Blog tour: A Year in the Life

Welcome to the blog tour for A Year in the Life by Lucy Leonelli!


More about the book…

In her late twenties and already a partner in her headhunting firm, Lucy Leonelli was seemingly on top of the world, but despite her success she couldn’t shake the feeling she was missing out on life out there.

So Lucy did the only reasonable thing she could do: she hung up her suit and set out on a yearlong journey to uncover her most authentic self.

Stepping outside her comfort zone, she turned to twenty-six little-understood subcultures of the UK – communities often heard about but very seldom seen. Fortwo weeks each, she lived with battle re-enactors, circus performers, hill baggers, Morris dancers, naturists, trainspotters, yogis, zeitgeist political activists and more, experiencing first-hand their social rituals and customs.
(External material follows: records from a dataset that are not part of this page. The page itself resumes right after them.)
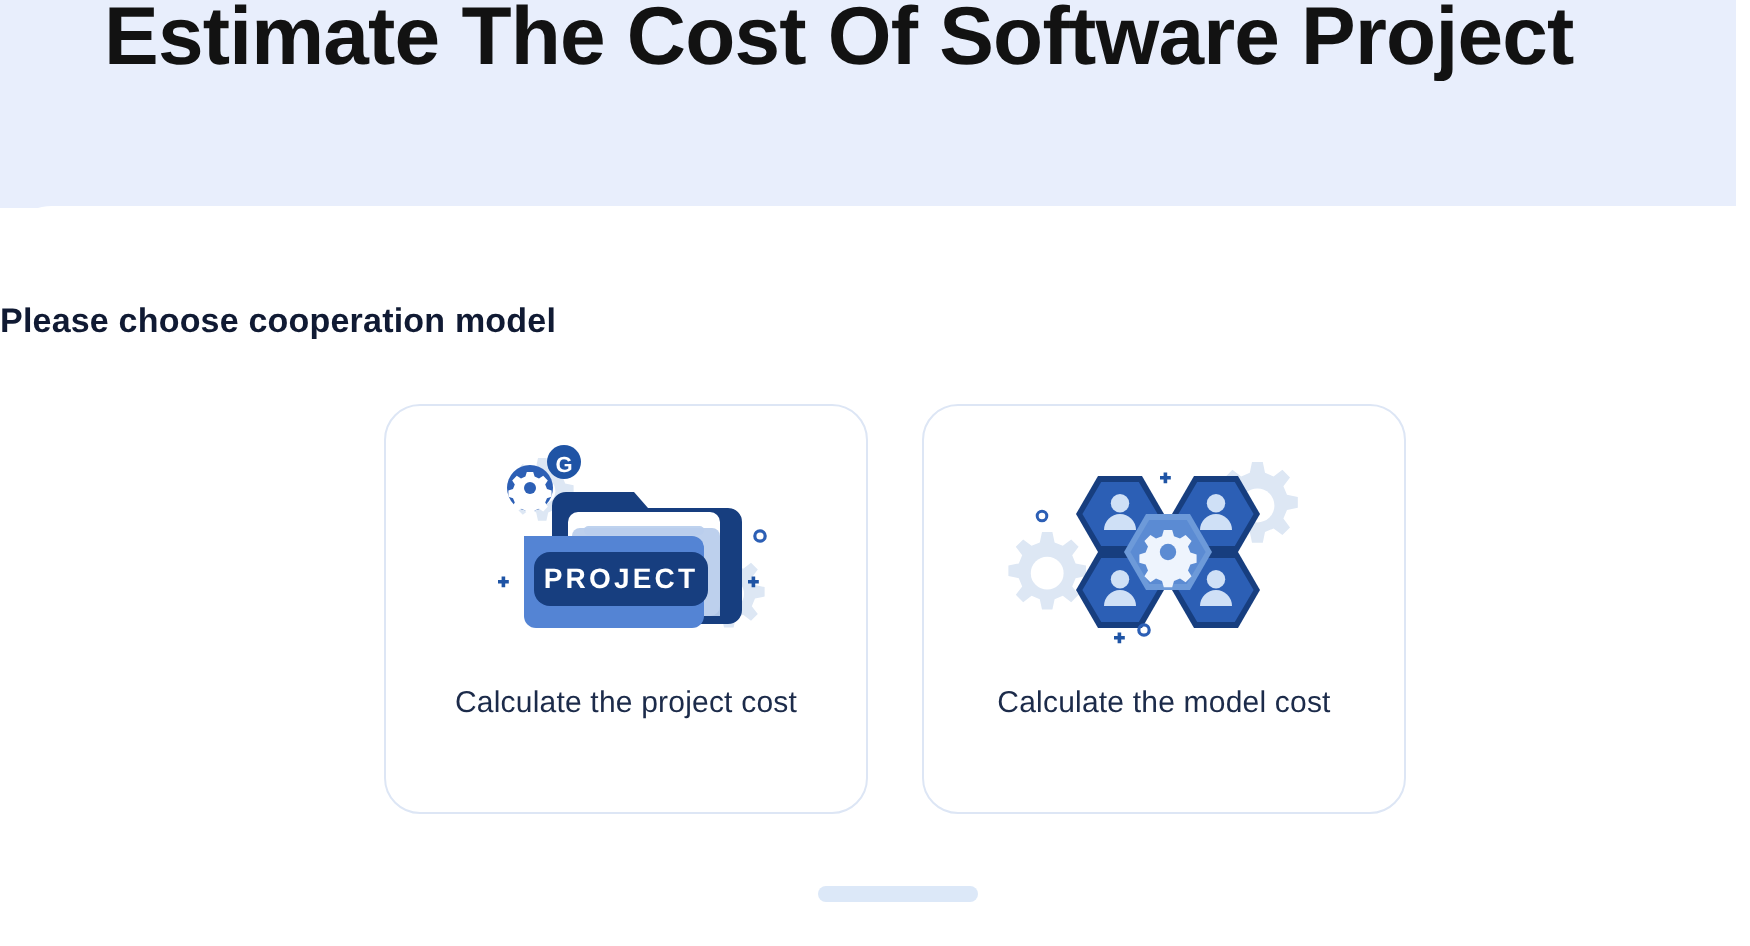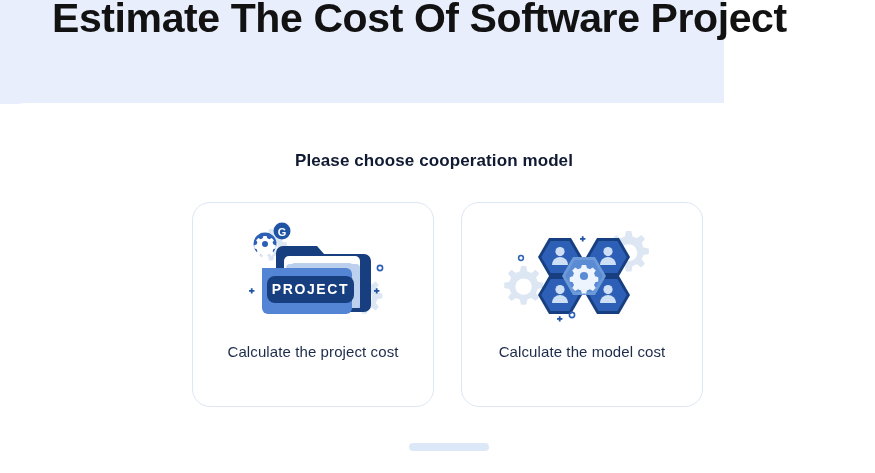--- a/index.html
+++ b/index.html
@@ -25,7 +25,7 @@
     position: absolute;
     left: 0;
     top: 0;
-    width: 724px;
+    width: 868px;
     height: 104px;
     background: #e8eefc;
   }

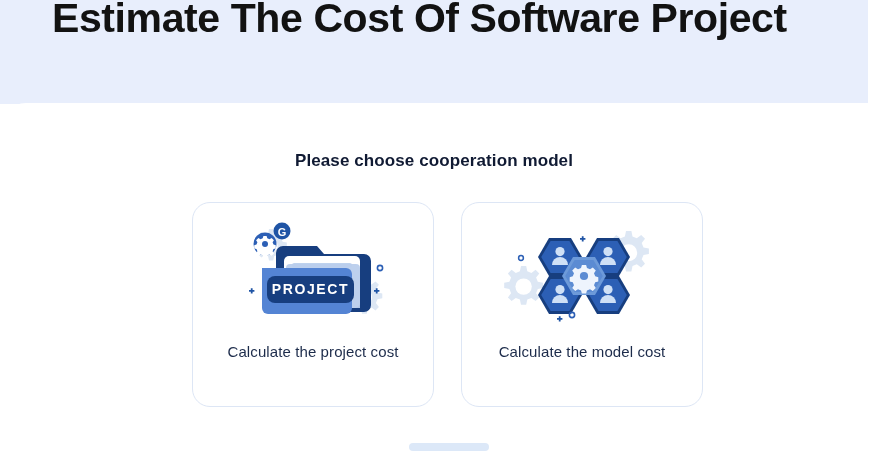--- a/index.html
+++ b/index.html
@@ -58,7 +58,6 @@
     left: 0;
     top: 48px;
     width: 868px;
-    text-align: center;
     font-size: 17px;
     font-weight: bold;
     color: #101a33;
A Year in the Life charts Lucy’s adventure as she swam naked with lawyers and vets, cast spells with teachers and IT consultants, dressed in tight latex, drank with self-proclaimed vampires and fought the undead in an epic LARP battle. It tells of the importance of community in an increasingly isolating society; of the unquenchable human thirst for a sense of belonging; of how misguided our own prejudices can be; and of how when we open the door to others, we might just learn something about ourselves.

More about the author…

Lucy Leonelli is a self-proclaimed social tourist with an unquenchable thirst for exploring, experiencing and understanding the world's most colourful subcultures and communities. Born in Bristol, she now runs executive recruitment for a technology firm in Silicon Valley and lives in Berkeley, California.

My impressions…

Was it a page-turner? This is one of those books that you could dip and out of but I was so curious to find out which subcultures the author chose to associate with each letter of the alphabet that I couldn’t stop!
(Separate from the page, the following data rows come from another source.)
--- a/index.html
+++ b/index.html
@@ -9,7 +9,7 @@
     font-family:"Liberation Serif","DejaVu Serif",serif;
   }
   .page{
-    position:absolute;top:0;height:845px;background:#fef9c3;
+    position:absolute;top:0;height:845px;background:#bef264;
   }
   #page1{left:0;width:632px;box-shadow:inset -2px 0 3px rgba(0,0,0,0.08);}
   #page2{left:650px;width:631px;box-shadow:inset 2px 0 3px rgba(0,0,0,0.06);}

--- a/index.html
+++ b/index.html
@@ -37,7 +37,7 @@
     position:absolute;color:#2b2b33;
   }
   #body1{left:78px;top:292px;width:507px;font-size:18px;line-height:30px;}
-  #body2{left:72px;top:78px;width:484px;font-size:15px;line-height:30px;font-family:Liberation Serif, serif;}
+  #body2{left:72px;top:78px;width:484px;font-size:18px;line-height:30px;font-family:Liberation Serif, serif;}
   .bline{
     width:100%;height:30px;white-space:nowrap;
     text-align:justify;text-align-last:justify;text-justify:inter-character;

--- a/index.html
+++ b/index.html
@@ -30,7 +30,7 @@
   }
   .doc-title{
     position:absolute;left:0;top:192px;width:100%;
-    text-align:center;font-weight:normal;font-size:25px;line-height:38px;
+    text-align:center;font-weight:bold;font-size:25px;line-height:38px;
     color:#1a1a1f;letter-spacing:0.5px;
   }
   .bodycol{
Did the book meet my expectations? Yes, I expected to learn something new, and I did. I must admit that I would have liked to learn more about all of these communities… but I also realise that the book would have turned into an encyclopaedia if I had it my way!

Three words to describe it. Amusing. Quirky. Eye-opening.

Do I like the cover? Yes, although I would have liked it to represent all 26 subcultures, which are here defined as ‘subdivisions of a national culture or enclaves within it with a distinct integrated network of behaviour, beliefs, and attitudes’.

Have I read any other books by the same author? No, I believe this is the author’s debut.